═══ PROVIDED RECORDS ═══

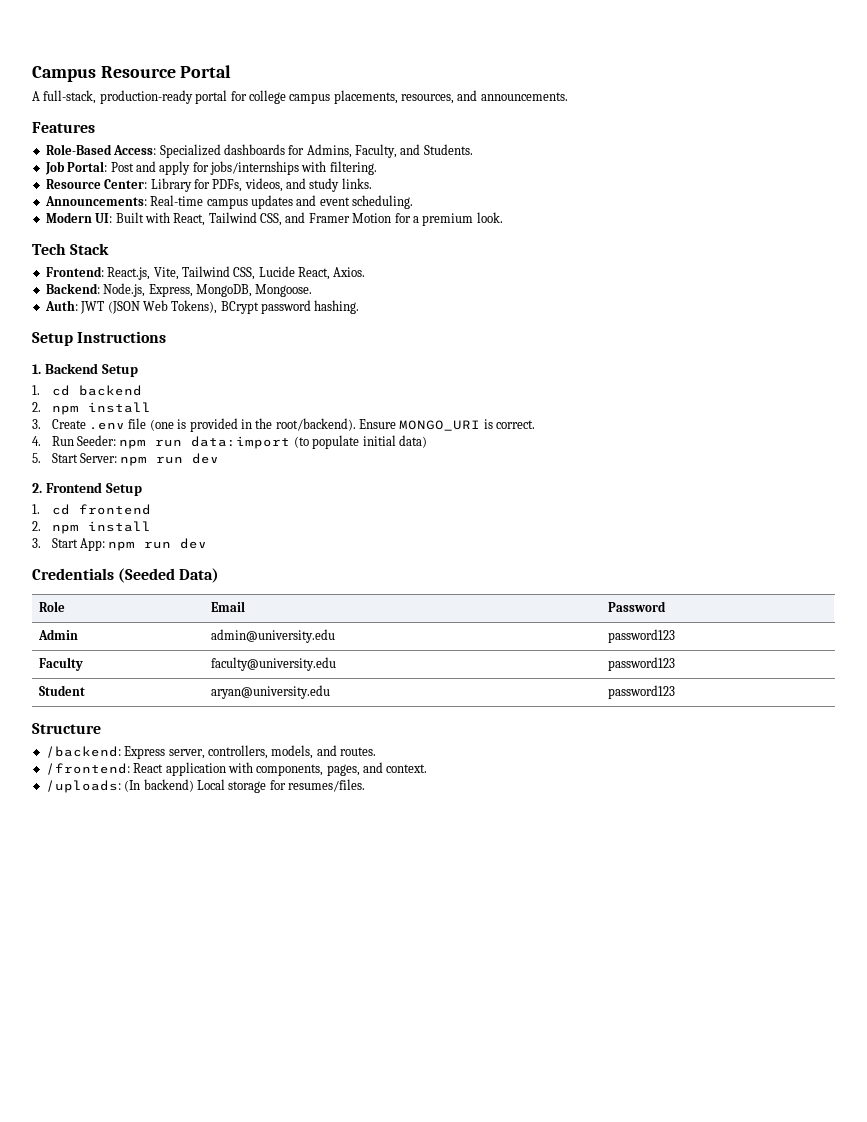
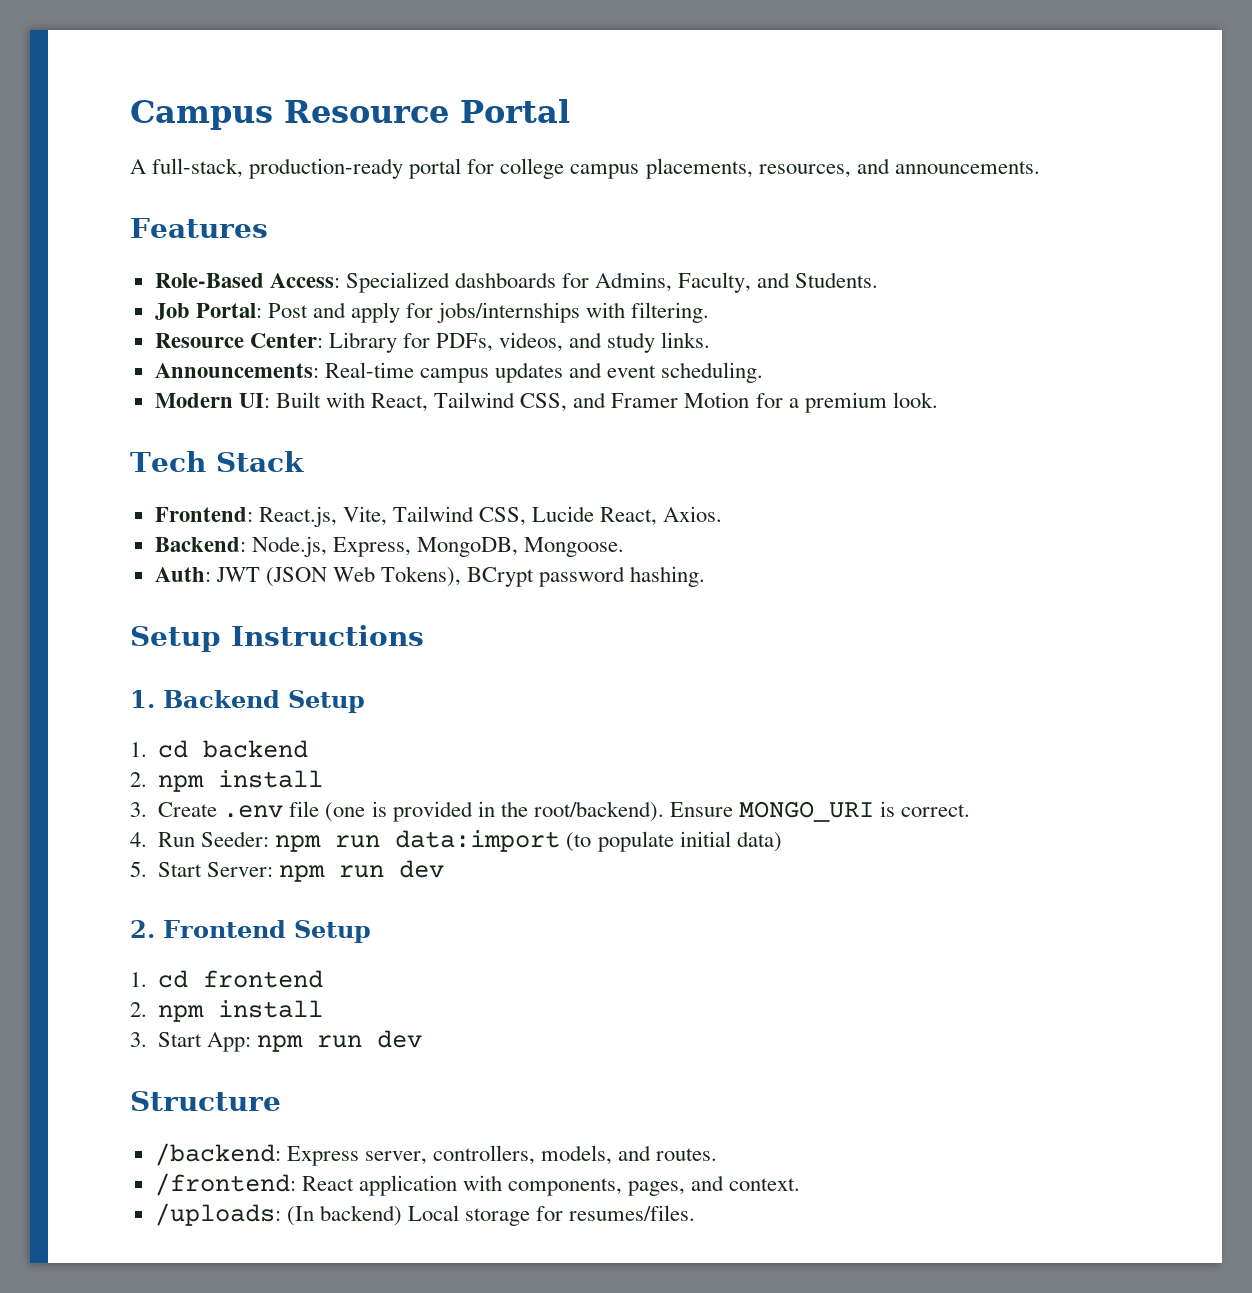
- Credentials (Seeded Data)
- Role | Email | Password
- Admin | admin@university.edu | password123
- Faculty | faculty@university.edu | password123
- Student | aryan@university.edu | password123

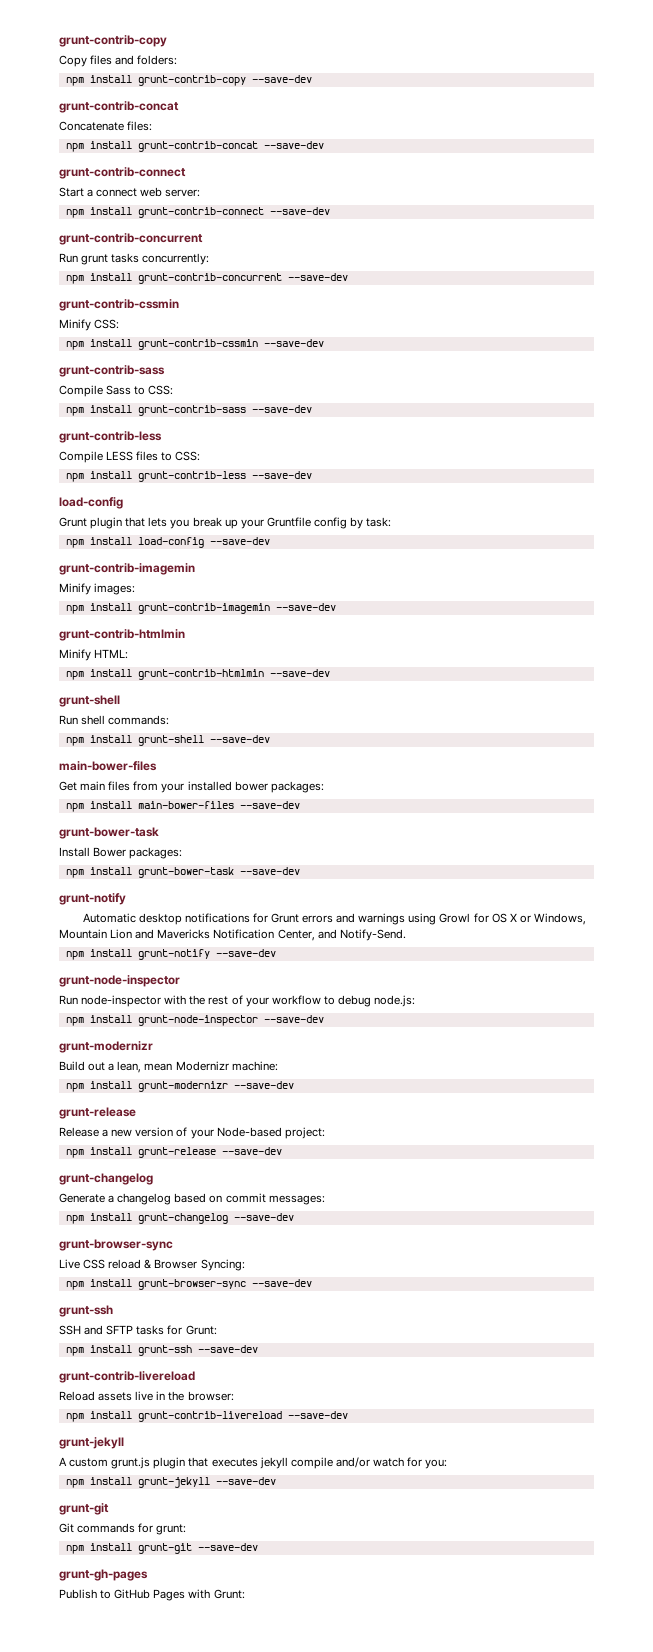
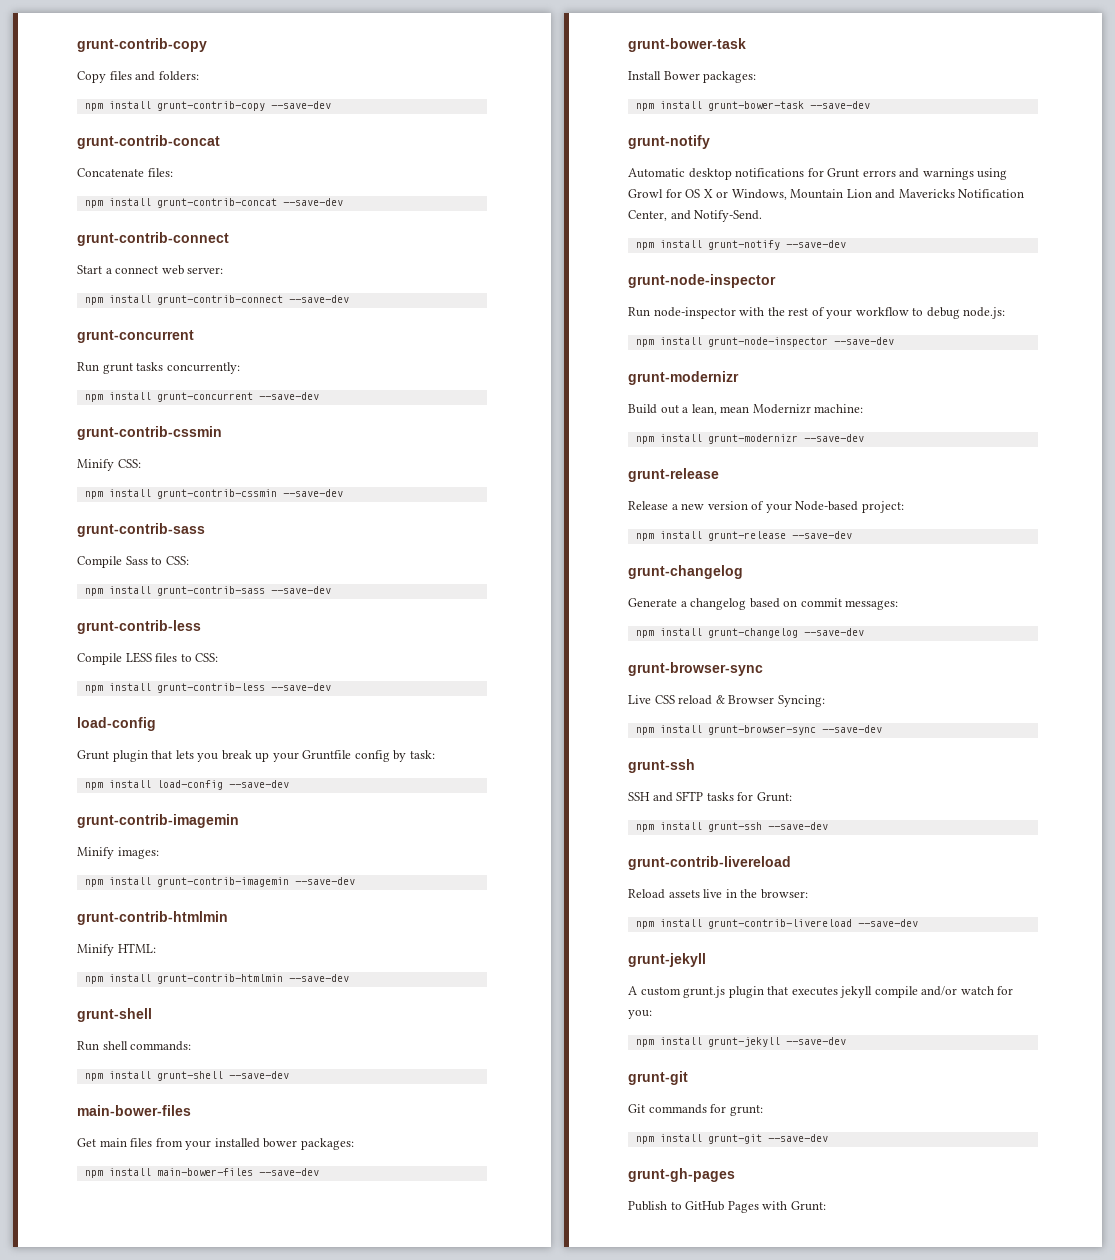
  npm install grunt-contrib-connect --save-dev
- grunt-contrib-concurrent
+ grunt-concurrent
- npm install grunt-contrib-concurrent --save-dev
+ npm install grunt-concurrent --save-dev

═══

DIRECTIONS FOR THIS TASK: Only lines holding the word "contrib" are wanted, so copy each of them from the records above.

EXERCISE ANSWER:
  npm install grunt-contrib-connect --save-dev
- grunt-contrib-concurrent
- npm install grunt-contrib-concurrent --save-dev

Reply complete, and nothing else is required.